I drove home, wrapped Christmas gifts, cleaned the house, and hung out with the guys - my husband, our boy, and my brother, who was just back from serving a year in South Korea in the Air Force and was on a month-long "sister tour" to visit three of his five sisters who live outside of our home state of Michigan. I started feeling crampy from the moment I left the birth center and the cramps came and went over the next few hours. Our friends, K and J, were on stand-by to take Bug for the night and when I left the birth center, I'd called to give them a head's up, just in case the stripping did trigger something to happen. I really didn't think they needed to come, but K insisted, saying better safe than to have to pick him up in a rush at 3a.m. I'm so glad I caved and let him go with them that night because the cramps actually became contractions not long after.
Whereas I seem to remember every minute of my home labor with Bug, I have lost track of the hours I labored with Button... I really can't recall much of what I did at home other than lay over the birth ball and take a shower. My surges (I don't think I could really call them contractions) were erratic and variable in intensity. I wasn't sure how to take that since my labor with Bug flowed like clockwork and followed a very "normal" progression. I knew, of course, that things would be different the second time around, but it was confusing for me to know whether I was in labor or if my cramping was just an after-effect of the membrane stripping, which I understood could happen. Also, the contractions would come hot and heavy for a time and then back off. At one point, there was an hour between them. I wasn't totally sure whether I was truly in labor or not for much of the evening.

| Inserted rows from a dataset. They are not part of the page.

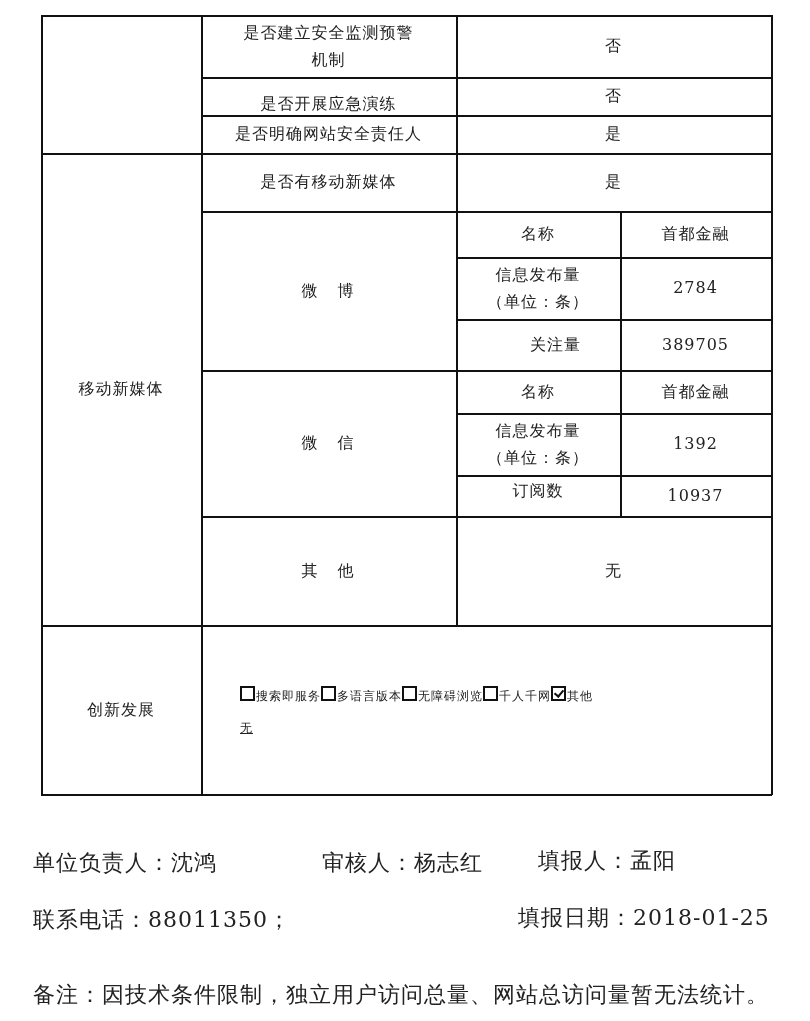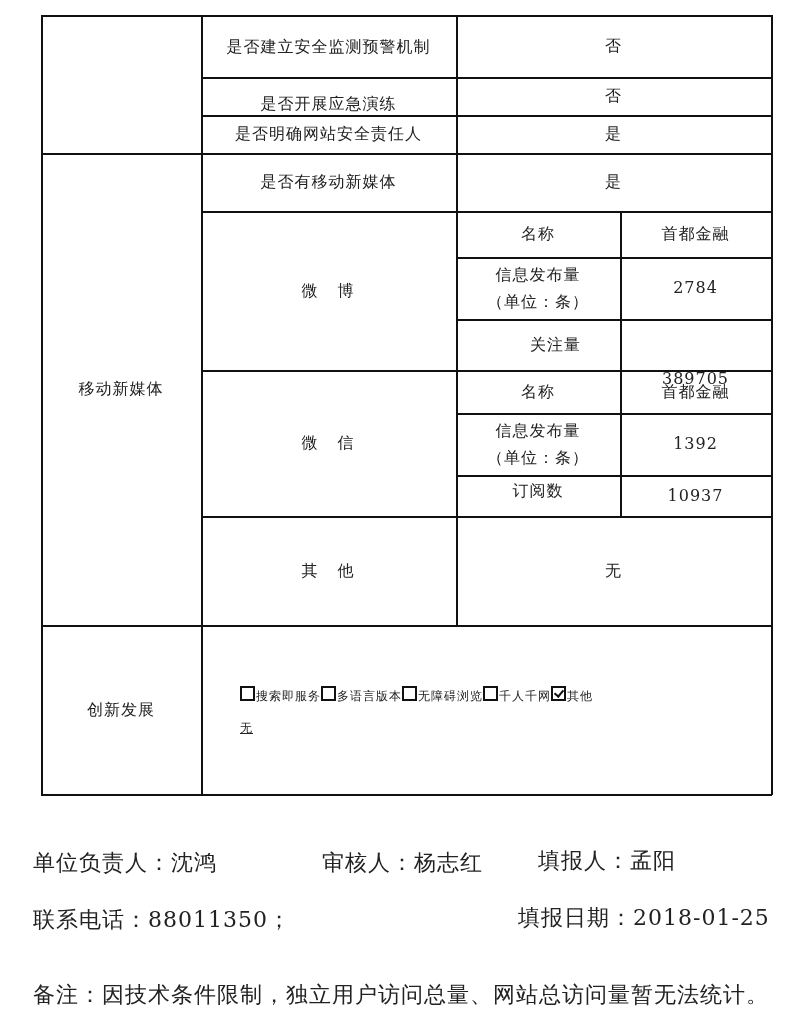--- a/index.html
+++ b/index.html
@@ -39,21 +39,21 @@
   <div class="hline" style="left:201px; top:516px; width:571px;"></div>
   <div class="hline" style="left:41px; top:625px; width:731px;"></div>
   <div class="hline" style="left:41px; top:794px; width:731px;"></div>
 
   <div class="vline" style="left:41px; top:15px; height:780px;"></div>
   <div class="vline" style="left:201px; top:15px; height:780px;"></div>
   <div class="vline" style="left:456px; top:15px; height:611px;"></div>
   <div class="vline" style="left:620px; top:211px; height:306px;"></div>
   <div class="vline" style="left:771px; top:15px; height:780px;"></div>
 
-  <div class="cell" style="left:201px; top:15px; width:255px; height:62px; flex-direction:row; line-height:27px;border-radius:23px;">
+  <div class="cell" style="left:201px; top:15px; width:255px; height:62px; flex-direction:column; line-height:27px;border-radius:23px;">
     <span>是否建立安全监测预警</span>
     <span>机制</span>
   </div>
   <div class="cell" style="left:456px; top:15px; width:315px; height:62px;">否</div>
 
   <div class="cell" style="left:201px; top:77px; width:255px; height:54px;">是否开展应急演练</div>
   <div class="cell" style="left:456px; top:77px; width:315px; height:38px;">否</div>
 
   <div class="cell" style="left:201px; top:115px; width:255px; height:38px;">是否明确网站安全责任人</div>
   <div class="cell" style="left:456px; top:115px; width:315px; height:38px;">是</div>
@@ -65,21 +65,21 @@
 
   <div class="cell" style="left:201px; top:211px; width:255px; height:159px; letter-spacing:2px;">微　博</div>
   <div class="cell" style="left:456px; top:211px; width:164px; height:46px;">名称</div>
   <div class="cell" style="left:620px; top:211px; width:151px; height:46px;">首都金融</div>
   <div class="cell" style="left:456px; top:257px; width:164px; height:62px; flex-direction:column; line-height:27px;">
     <span>信息发布量</span>
     <span>（单位：条）</span>
   </div>
   <div class="cell" style="left:620px; top:257px; width:151px; height:62px;">2784</div>
   <div class="cell" style="left:456px; top:319px; width:164px; height:51px;padding-left:35px;">关注量</div>
-  <div class="cell" style="left:620px; top:319px; width:151px; height:51px;margin-top:34px;">389705</div>
+  <div class="cell" style="left:620px; top:319px; width:151px; height:51px;">389705</div>
 
   <div class="cell" style="left:201px; top:370px; width:255px; height:146px; letter-spacing:2px;">微　信</div>
   <div class="cell" style="left:456px; top:370px; width:164px; height:43px;">名称</div>
   <div class="cell" style="left:620px; top:370px; width:151px; height:43px;">首都金融</div>
   <div class="cell" style="left:456px; top:413px; width:164px; height:62px; flex-direction:column; line-height:27px;">
     <span>信息发布量</span>
     <span>（单位：条）</span>
   </div>
   <div class="cell" style="left:620px; top:413px; width:151px; height:62px;">1392</div>
   <div class="cell" style="left:456px; top:475px; width:164px; height:31px;">订阅数</div>

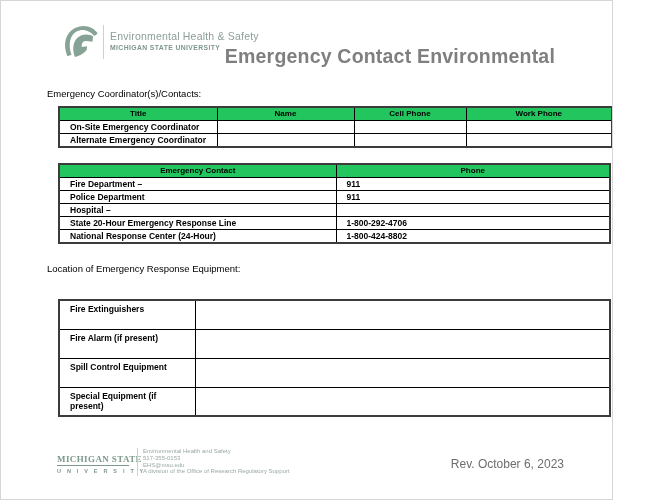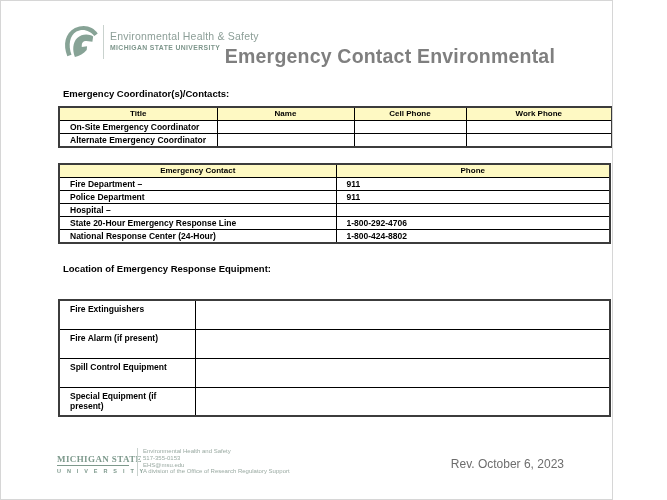--- a/index.html
+++ b/index.html
@@ -19,29 +19,29 @@
   .header-divider { position:absolute; left:102px; top:24px; width:1px; height:34px; background:#c9d2ce; }
   .org-block { position:absolute; left:109px; top:29px; }
   .org-name { font-size:10.5px; color:#8c9e97; letter-spacing:0.2px; }
   .univ-name { font-size:6.8px; font-weight:bold; color:#7e968c; letter-spacing:0.4px; margin-top:2px; }
   .page-title {
     position:absolute; right:57px; top:44px;
     font-size:19.5px; font-weight:bold; color:#7f7f7f; letter-spacing:0.2px;
   }
 
   
-  .sec-heading { position:absolute; left:62px; font-size:9.5px; font-weight:bold; color:#000; }
+  .sec-heading { position:absolute; left:46px; font-size:9.5px; font-weight:normal; color:#000; }
   .h-coord { top:87px; }
   .h-equip { top:262px; }
 
   
   table { position:absolute; border-collapse:collapse; table-layout:fixed; background:#fff; }
   th, td { border:1px solid #000; font-weight:bold; overflow:hidden; }
   th {
-    background:#fef9c3; text-align:center;
+    background:#22c55e; text-align:center;
     font-size:8px; height:13px; padding:1px 2px;
   }
   td { font-size:8.5px; padding:1px 10px; text-align:left; }
   .t-coord { left:57px; top:105px; width:553px; border:2px solid #3c3c3c; }
   .t-coord td { height:13px; }
   .t-contacts { left:57px; top:162px; width:551px; border:2px solid #3c3c3c; }
   .t-contacts td { height:12px; }
   .t-equip { left:57px; top:282px; width:551px; border:2px solid #3c3c3c;margin-top:16px; }
   .t-equip td { height:29px; vertical-align:top; padding-top:3px; font-size:8.5px; }
   .t-equip .label-cell { padding-right:10px; }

I think it was around midnight or 1:00 am when then intensity of the contractions ramped up and we called the birth center. The midwife on call was the very familiar and reassuring, Ms. D., the same wonderful woman who helped deliver our firstborn. When we arrived at the center, we settled into our familiar Yellow Room and I went through several contractions under Mrs. D's watch and soothing guidance. They varied from 3-4 minutes apart to as long as 9 minutes apart.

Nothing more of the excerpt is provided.